Inland Waterways: Recent Proposals and Issues for Congress


Charles V. Stern
Analyst in Natural Resources Policy

Inland waterways are a significant part of the nation’s transportation system. Because of the national economic benefits of maritime transport, the federal government has invested in navigation infrastructure for two centuries. As a result, barge shipping has received significant support through federal funding for operational costs, capital expenditures, and major rehabilitation on inland waterways. Since the Water Resources Development Act of 1986, expenditures for construction and major rehabilitation projects on inland waterways have been cost-shared on a 50/50 basis between the federal government and users through the Inland Waterways Trust Fund (IWTF). Operations and maintenance costs for inland waterways typically exceed these construction costs, and are a 100% federal responsibility pursuant to WRDA 1986.

Future financing for the inland waterway system is uncertain.
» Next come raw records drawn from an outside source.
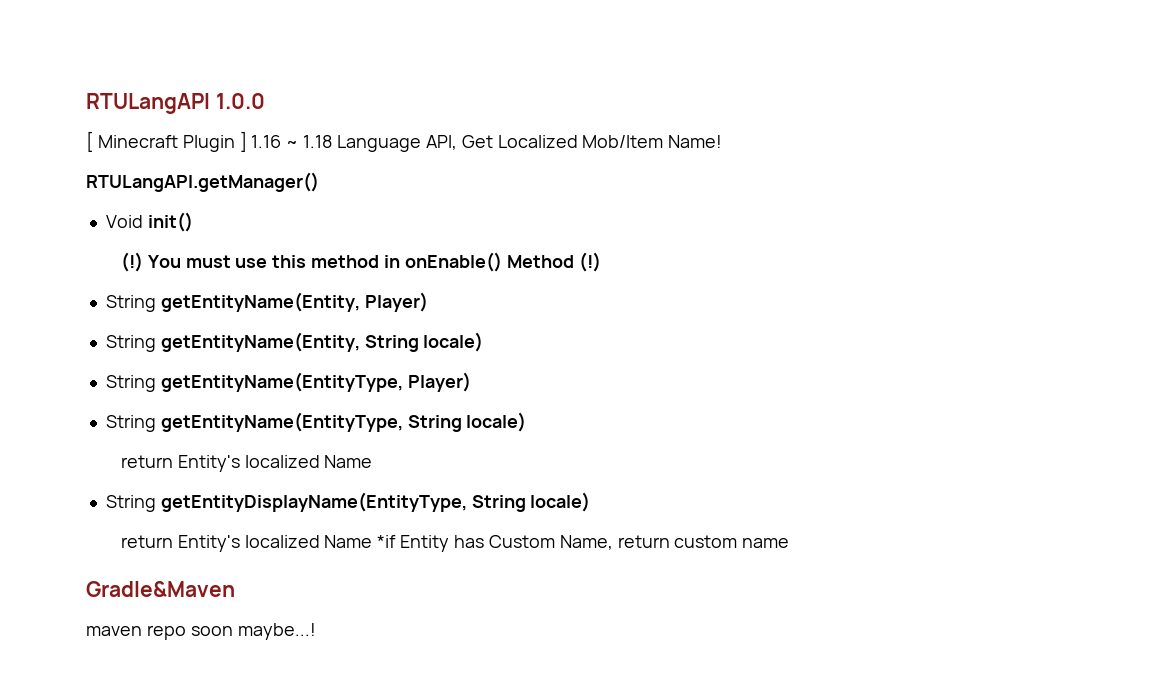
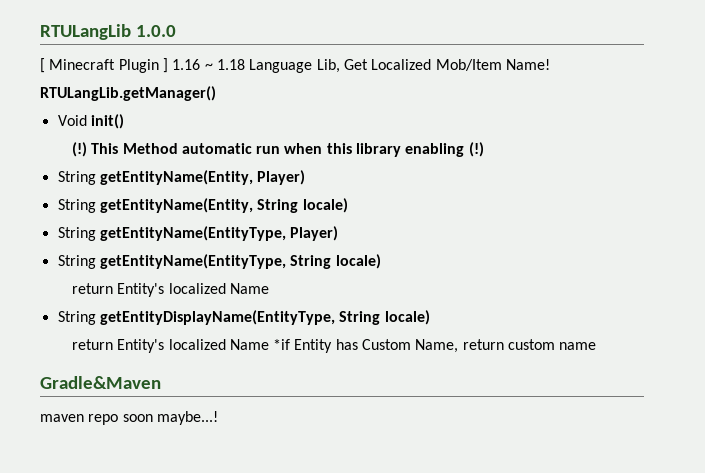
[86,93,210,114] RTULangAPI -> [40,24,131,40] RTULangLib
[425,135,457,150] API, -> [316,59,340,73] Lib,
[86,172,319,192] RTULangAPI.getManager() -> [40,86,216,101] RTULangLib.getManager()
[147,252,574,272] You must use this method in onEnable() Method -> [91,143,465,157] This Method automatic run when this library enabling

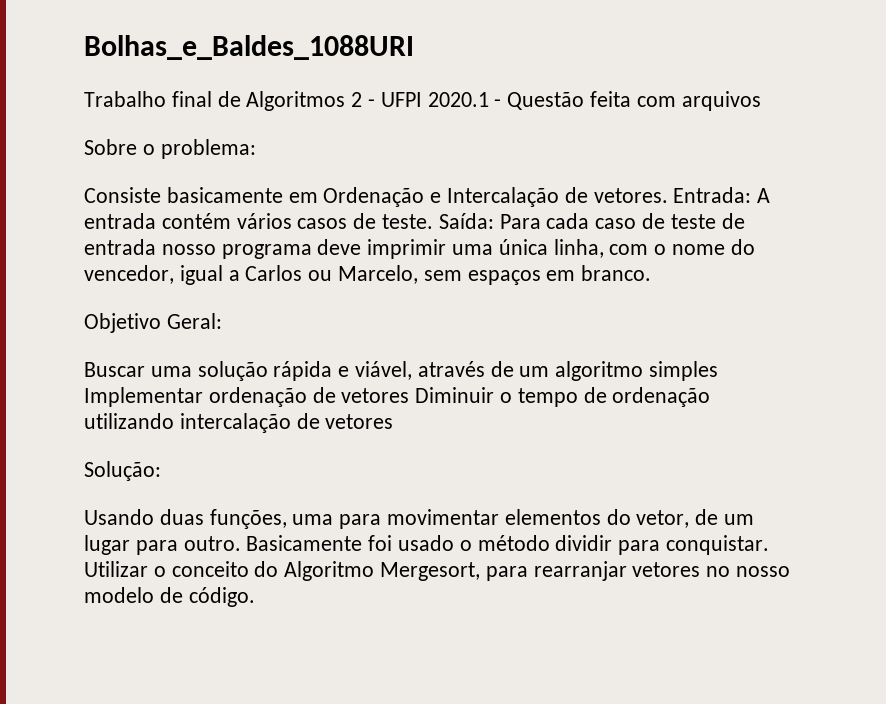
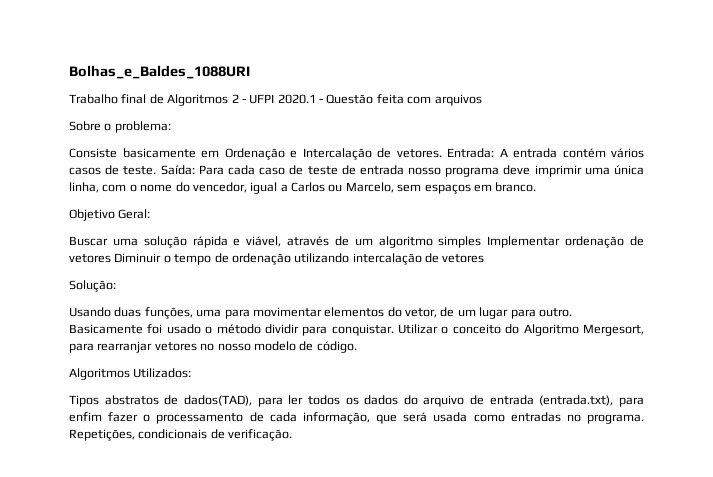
(255, 597) none -> [69,368,192,380] [69,395,645,407] [69,412,644,424] [69,429,293,441] // Algoritmos Utilizados: // Tipos abstratos de dados(TAD), para ler todos os dados do arquivo de entrada (entrada.txt), para enfim fazer o processamento de cada informação, que será usada como entradas no programa. Repetições, condicionais de verificação.

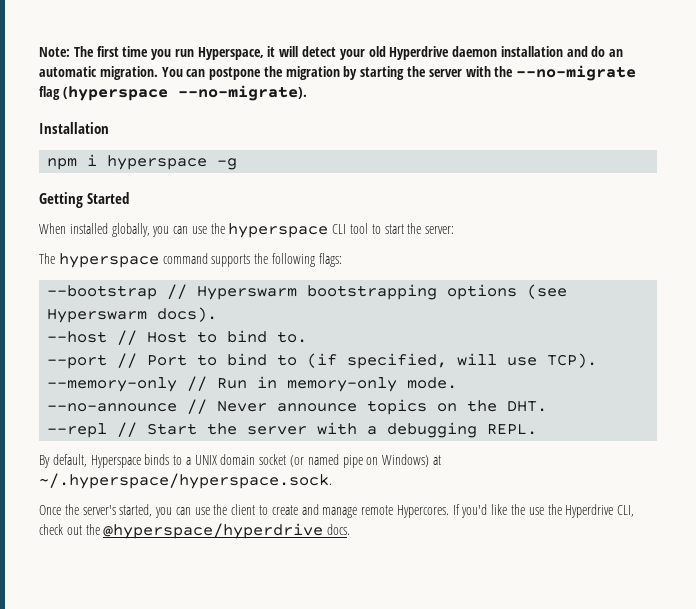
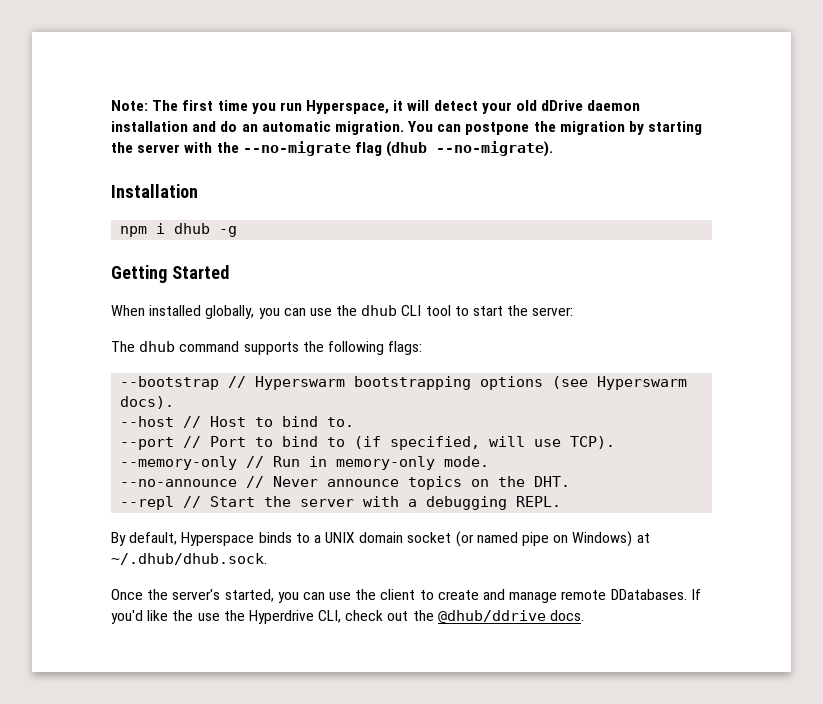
[389,46,450,60] Hyperdrive -> [541,100,584,111] dDrive
[62,86,168,101] (hyperspace -> [386,141,428,157] (dhub
[107,155,208,170] hyperspace -> [174,223,211,234] dhub
[228,223,329,238] hyperspace -> [361,305,398,316] dhub
[58,253,159,268] hyperspace -> [139,341,176,352] dhub
[39,473,332,489] ~/.hyperspace/hyperspace.sock. -> [111,553,267,565] ~/.dhub/dhub.sock.
[396,505,449,518] Hypercores. -> [610,589,687,600] DDatabases.
[103,523,324,539] @hyperspace/hyperdrive -> [437,610,546,623] @dhub/ddrive

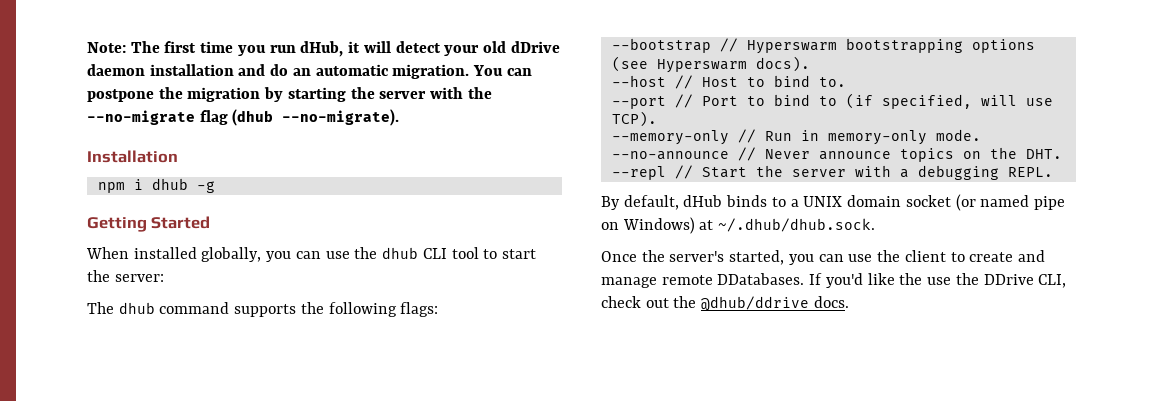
[306,100,390,114] Hyperspace, -> [300,41,344,57] dHub,
[181,532,255,546] Hyperspace -> [683,195,723,207] dHub
[248,610,314,624] Hyperdrive -> [983,274,1034,285] DDrive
The IWTF is currently supported by a $0.20 per gallon tax on barge fuel, but its balance has declined significantly due to a combination of increased appropriations, cost overruns, and decreased revenues in previous years. Without changes to the financing system, IWTF spending is likely to be extremely limited.

Previously the Bush and Obama administrations have recommended replacing the fuel tax with one or more user fees that would increase revenues beyond their current baseline. However, Congress and industry interests have rejected these proposals. In 2010, the Inland Waterways Users Board (IWUB), a federal advisory committee advising the U.S. Army Corps of Engineers on inland waterways, endorsed an alternative proposal that is supported by many barge industry interests. The proposal would increase the fuel tax by $0.06-$0.08 per gallon, but would also require that the federal government handle the full cost for some projects that are currently costshared. The Obama Administration generally opposes this approach, and has previously submitted multiple proposals to increase trust fund revenues with new user fees, in addition to the fuel tax. Most recently, the Administration submitted, in its plan to the Joint Committee on Deficit Reduction, a proposal for new waterway user fees in 2011, and included new revenues from an unspecified new inland waterways fee in its FY2013 budget request. To date, none of these changes have been enacted.

The user industry (including the barge industry and agricultural groups) argues that changes are necessary to shore up the trust fund, improve deteriorating inland waterway infrastructure, and distribute costs more equitably among those who benefit from the system (e.g., more funding by federal taxpayers for dams). They also note that waterways support jobs and are a vital component of the nation’s transportation mix. The Obama Administration generally agrees that major changes are needed to meet infrastructure needs, but argues against increased costs for the federal government. Some groups also argue that an increased share of waterway costs should be borne by users (i.e., a decreased share for the federal government), and have suggested that operations and maintenance costs (currently a 100% federal cost) should also be a user responsibility.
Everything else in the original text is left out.